Yo solía volar en primera clase por todos los cielos de este planeta. Me conocía cada aeropuerto del mundo como la palma de mi mano. Un alto y apuesto ejecutivo, trajeado a medida, con gemelos de oro y maletín de Cartier. Mi tarjeta de presentación era de platino, y mis gustos sobre mujeres, de oro blanco. Premiaba cada nueva cuenta, cada cliente engatusado, con un festín sexual. Diferente cada vez. Me homenajeaba y me idolatraba a mí mismo. Era el mejor. El jefe.
En mi último viaje a Amsterdam, la capital de mis sueños felices, alguien -un maldito diablo-, me recomendó un pub oscuro y semisecreto, cuyo mayor lujo eran sus imponentes chicas: las había de todos los colores, sabores y olores. Mi único problema, aquel 31 de octubre, era decidirme por una de ellas. Recuerdo que estaba sentado tomándome un whisky y observando la belleza femenina, cuando una mujer distinta a todas hizo acto de presencia. De repente apareció y de repente lo vi claro: sería ella. Para mí y para toda la noche. ¿Cuánto suponía? Lo que fuera. No tenía opción.

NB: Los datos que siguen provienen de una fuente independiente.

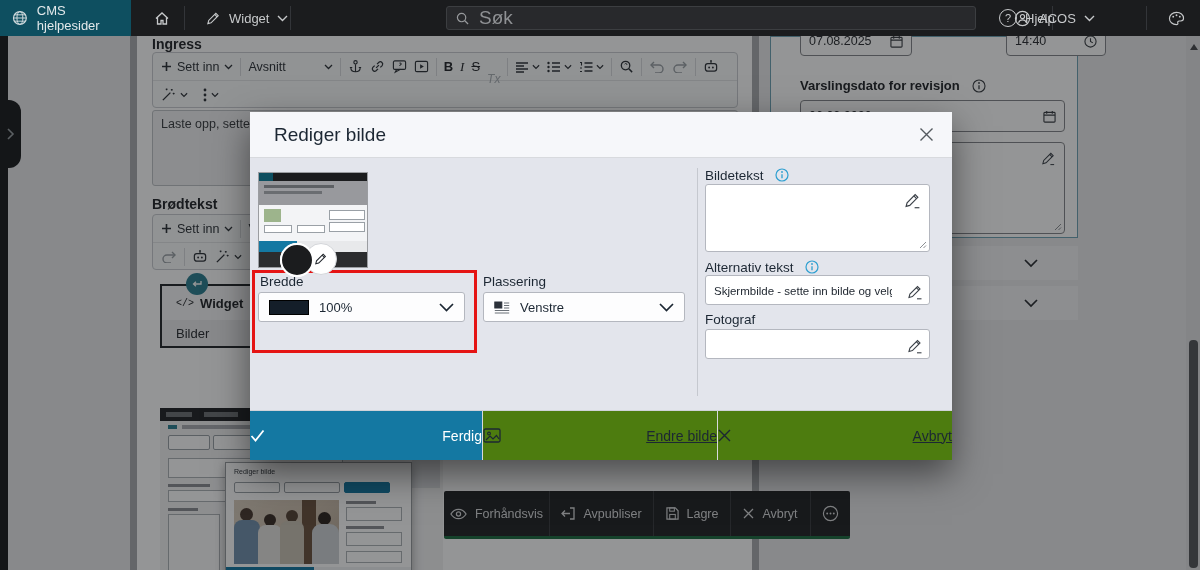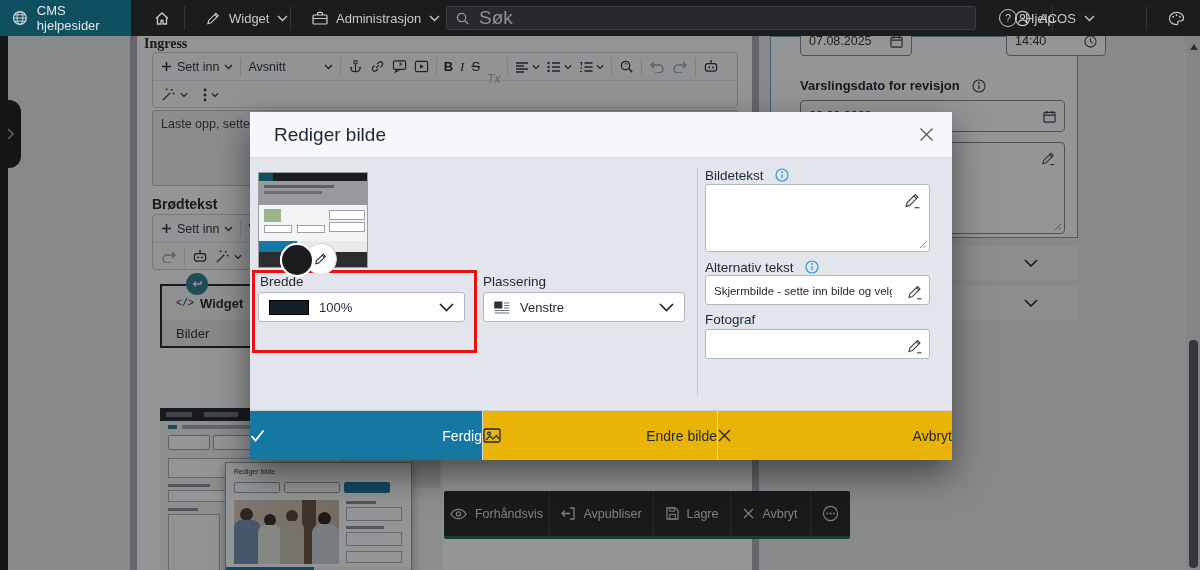"Administrasjon" div.nav-item { html: <div> <svg> <rect></rect> <path></path> </svg> <span>Administrasjon</span> <svg> <path></path> </svg> </div> -> none }
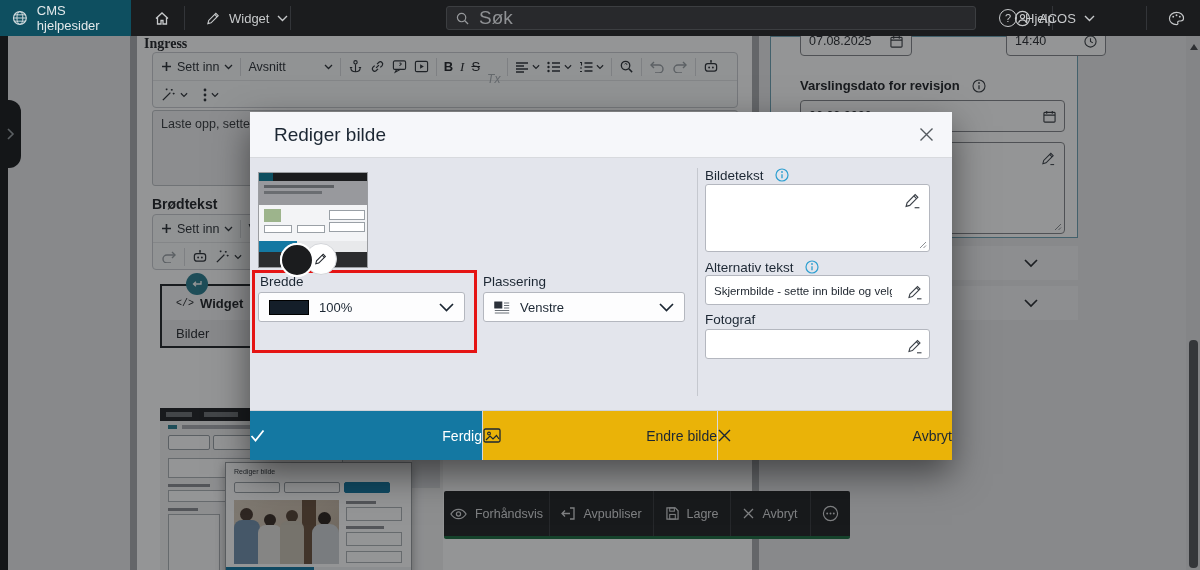"Ingress" div.abs { font-family: Liberation Serif, serif -> none; left: 144px -> 152px }
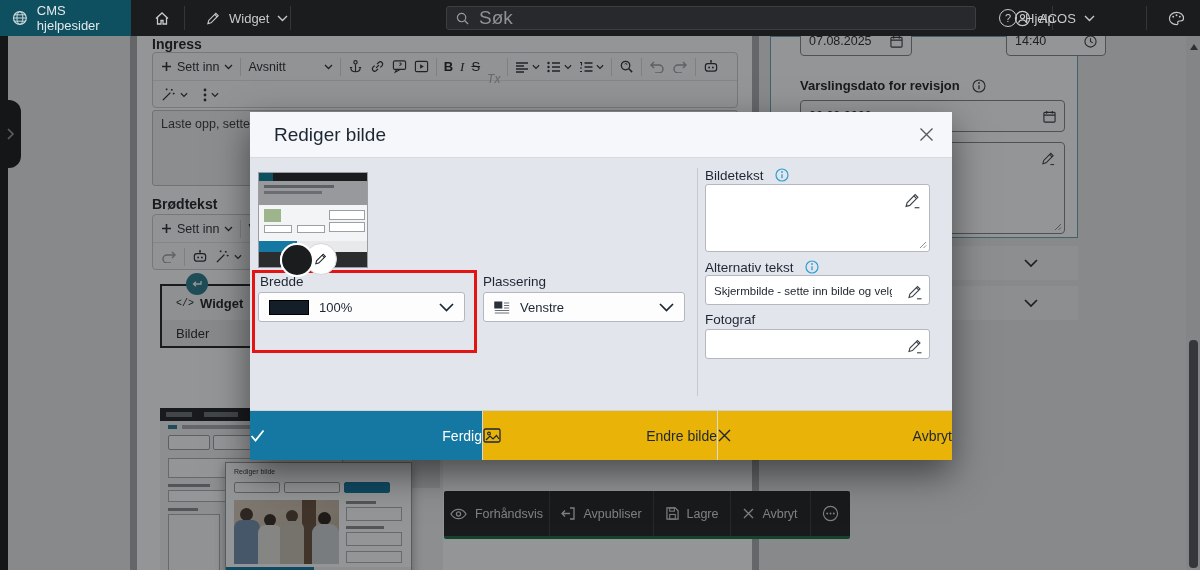"Endre bilde" .f-plain { background: #eab308 -> #4d7c0f; text-decoration: none -> underline }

Me levanté como un poseso y me dirigí a su cuello, donde extasiado pregunté qué debía hacer para tenerla a mis pies, y me devolvió el susurro con una réplica que me calentó y congeló a un tiempo: -“Serás tú quien se arrastre a los míos, y lo serás hasta que yo lo desee…” Entonces me tomó del brazo y me condujo fuera del local. Hacía frío, pero yo no lo notaba: iba como anestesiado por su perfume, su mirada y su seguridad. No era una mujer común, de eso no había duda, y mi ego pronto iba a descubrirlo.
Hoy hace un año de aquello -aunque a mí me parece una eternidad- y sigo en Holanda. Al principio no comprendía lo que pasaba, y gracias a mi reducido cerebro incluso me sentía feliz a su lado, pero un buen día, la mujer que jugueteaba conmigo, me alimentaba y permitía que me paseara lascivo por todo su cuerpo, sonrió, cogió un espejo, y -enfrentándome a él- me lo explicó sin mediar palabra: yo era una serpiente. Y ella, sin duda, una bruja.